Kameralısından akıllı cep telefonu.
Diğer elin parmakları ise,
Yılan gibi kıvrılan,
Neye yalattı, kime boyattı bilemem ama,
Parıl parıl parlayan kaytan pala bıyıkları...
Parmağındaki iri taşlı yüzük,
Pala bıyıklara doğru süzüldüğünde,
Şimşekler çakan parıltı,
Nasıl da kayıyor, o kaytan bıyıklar, o parmakların arasından öyle.
Gözler! dürbün!
Yok yok.
Fırıl fırıl dönerken hatun arayan radar.
Kaşlar! Zıt yönlerde sürekli hareketli.
Hatunun kendisine baktığını fark ettiğinde,
Eğilmiş söğüt dalı,
Çam yarması olup nasıl da dikilir öyle.
Görülmeye değer o an, o manzara.
Donup kalan vücut üzerinde, dönerken boyun.
Bakışların rengi değişir, hedefe kilitlenen gözlerde.
Fırtınaların en şiddetlisi, yıkıp yakarken her şeyi,
Çiçek bahçesine dönüşür
Hayallerin en güzeli.
Gözler,
Hatundan sinyal alma ile iştigal,
Ellerden biri bıyıkları arasında sıvazlamada,
Öteki elin parmakları cep telefonunda.
Baş parmak tuşlar üzerinde dolaşırken,
O nazik dokunuş,
Kulağa yaklaşan cep telefonu
Bulutların üstüne fırlatır kendini.
Konuşmaya başladığında,
Ayaklarının altına halı oluna diye,
Karşı dağları yıkarım, anlam kazanır, çağlayan suyun sesinde.
Dayanamadım,
Baba yiğidi yakından tanımak istedim.
Geçmiş olsun, hastanızın nesi var, diye sordum.

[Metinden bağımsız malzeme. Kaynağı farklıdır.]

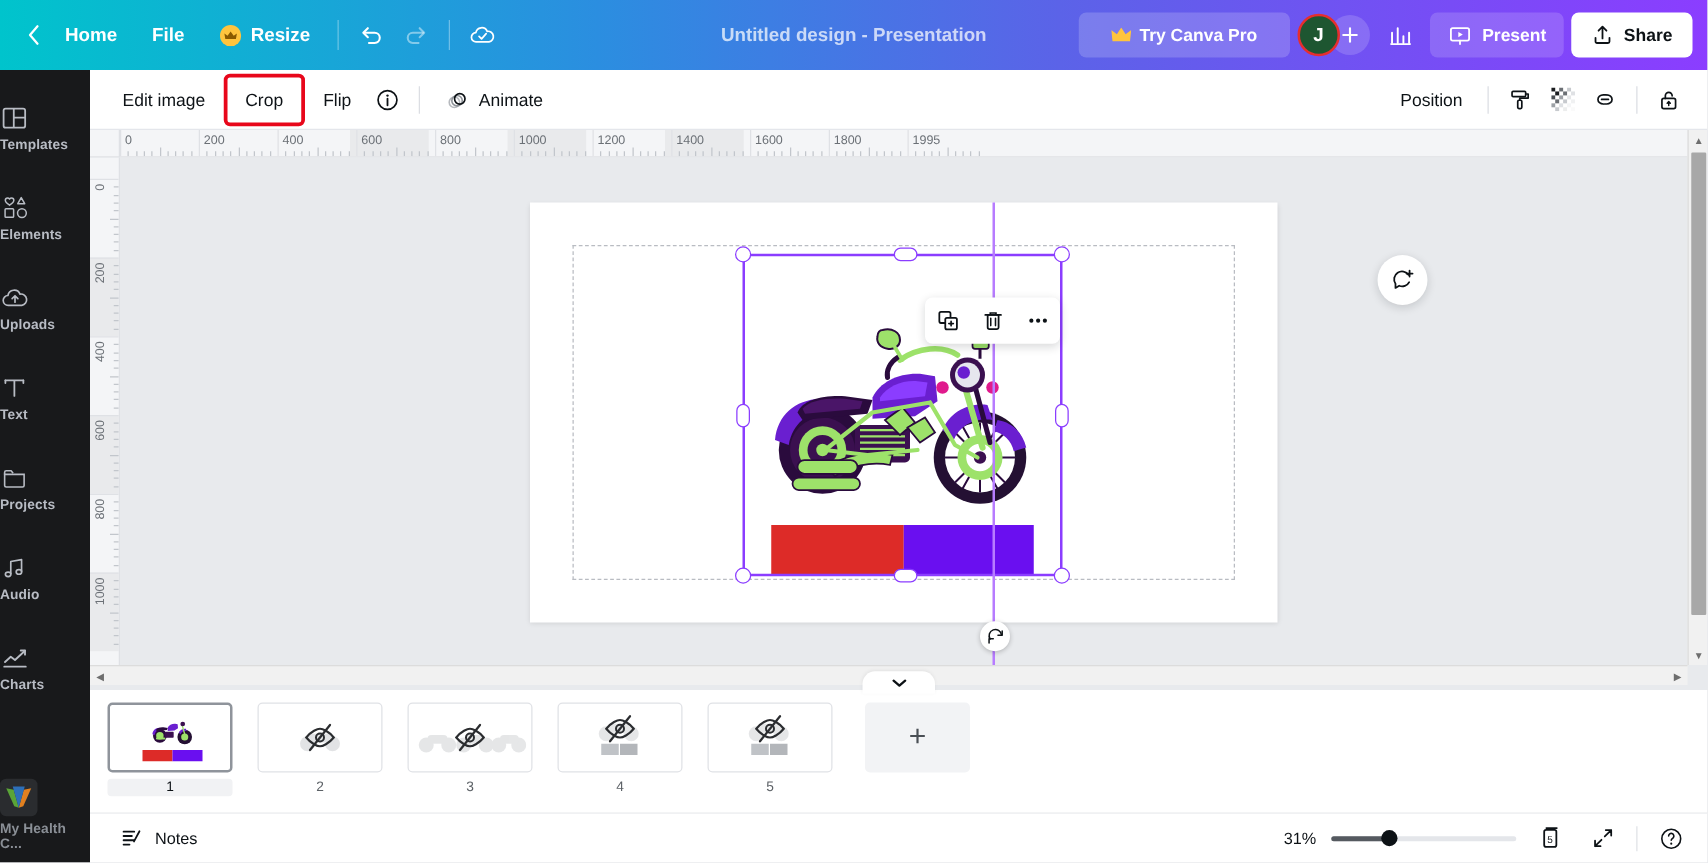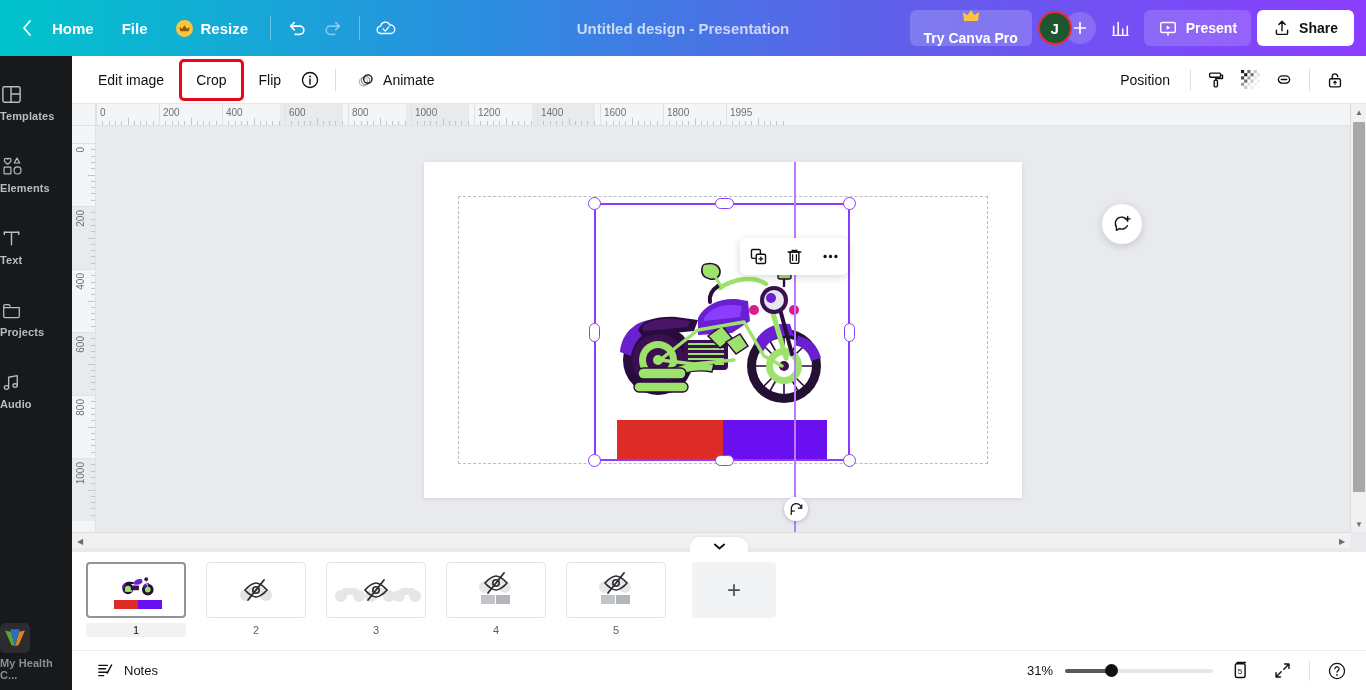"Try Canva Pro" .pro-btn { flex-direction: column -> none; padding: 0 14px -> 0 26px }
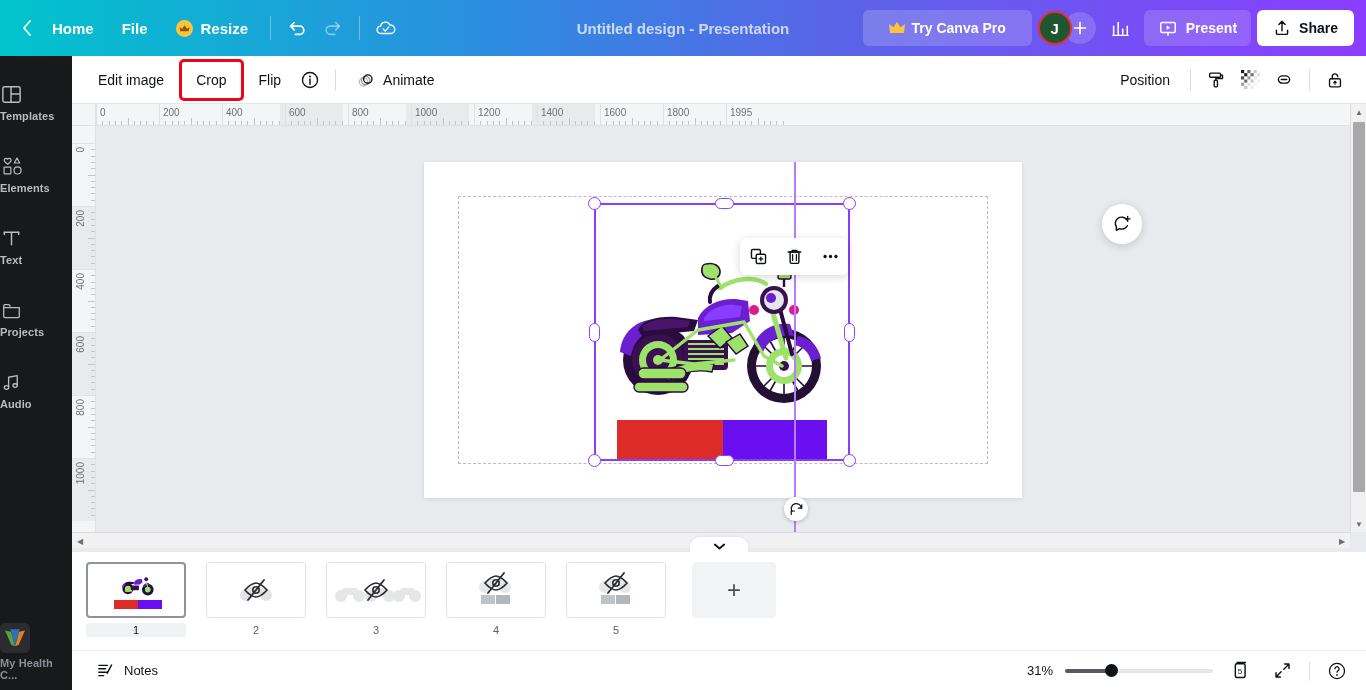"Uploads" div.sb-item { html: none -> <div> <span> <svg> <path></path> <path></path> </svg> </span> <span>Uploads</span> </div> }
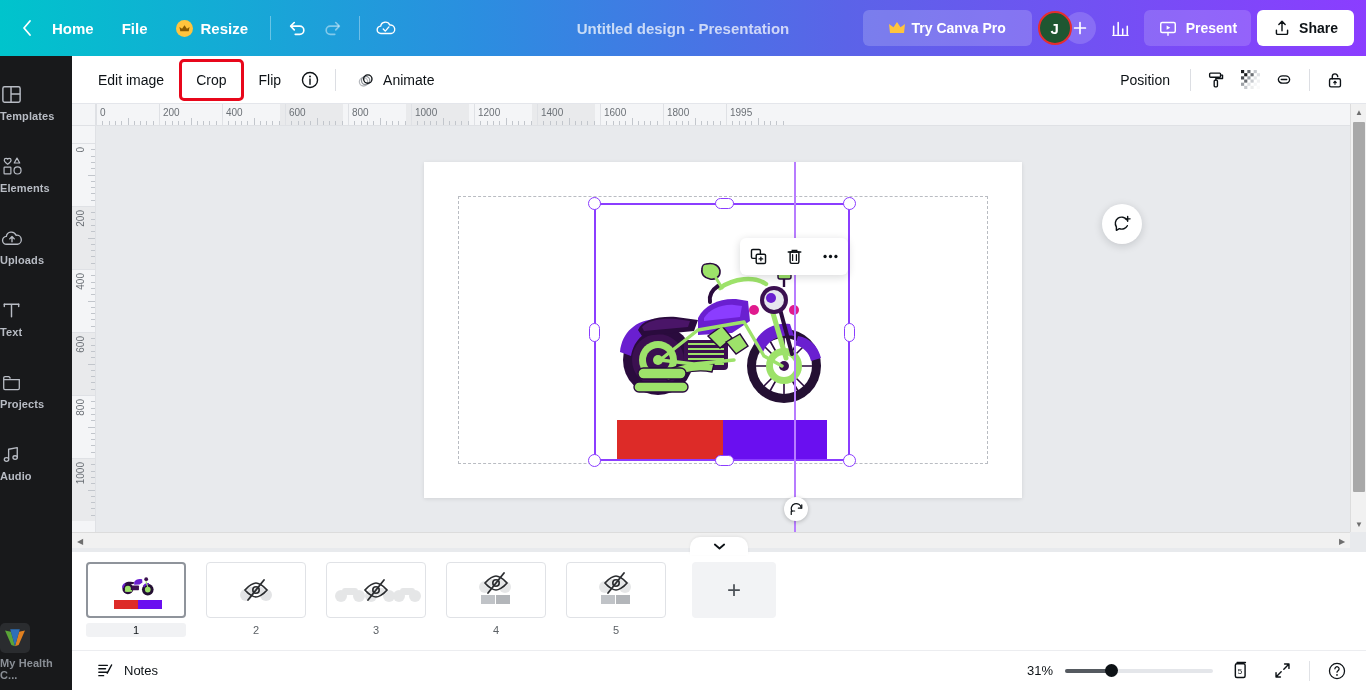"Charts" div.sb-item { html: none -> <div> <span> <svg> <path></path> <path></path> <path></path> </svg> </span> <span>Charts</span> </div> }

Zimmetine para geçirmiş dürzü, dedi.
Yanlış olmasın burası hastane, hapishane değil, deyince.
Sende beni bir şey bilmez, sanırsın yeğen, dedi.
Birden bire parmaklar kaytan bıyıklara yönelince
Anladım etrafta hatun var.
O da ne?
Gelene bak
Aman Allah’ım!
Afet!
Ne arar bu huri doğunun ıssız yerindeki hastanesinde
Diye düşünürken,
Asilzadenin donuk kaldığını fark ettim.
Parmaklar yılan gibi kıvrılan pala bıyıkların orta yerinde,
Gözler donuk.
Kameralı cep telefonu elinden düşmek üzere,
Yavaş yavaş dönerken boyun,
Kilitlenmiş gözler, ne de güzel takip eder huriyi.
Gözden kaybolunca huri,
Su yüzü görmeden solup gidesi gül, dedim.
Güzeller güzeli hatuna.
Duamı edersin, beddua mı anlamadım" yeğen? dedi.
Hastanız, dedim.
Ha o dürzü mi, öldü dedi.
Başınız sağ olsun da,
Zimmetine para geçirmiş dedin şimdi ise öldü dersin.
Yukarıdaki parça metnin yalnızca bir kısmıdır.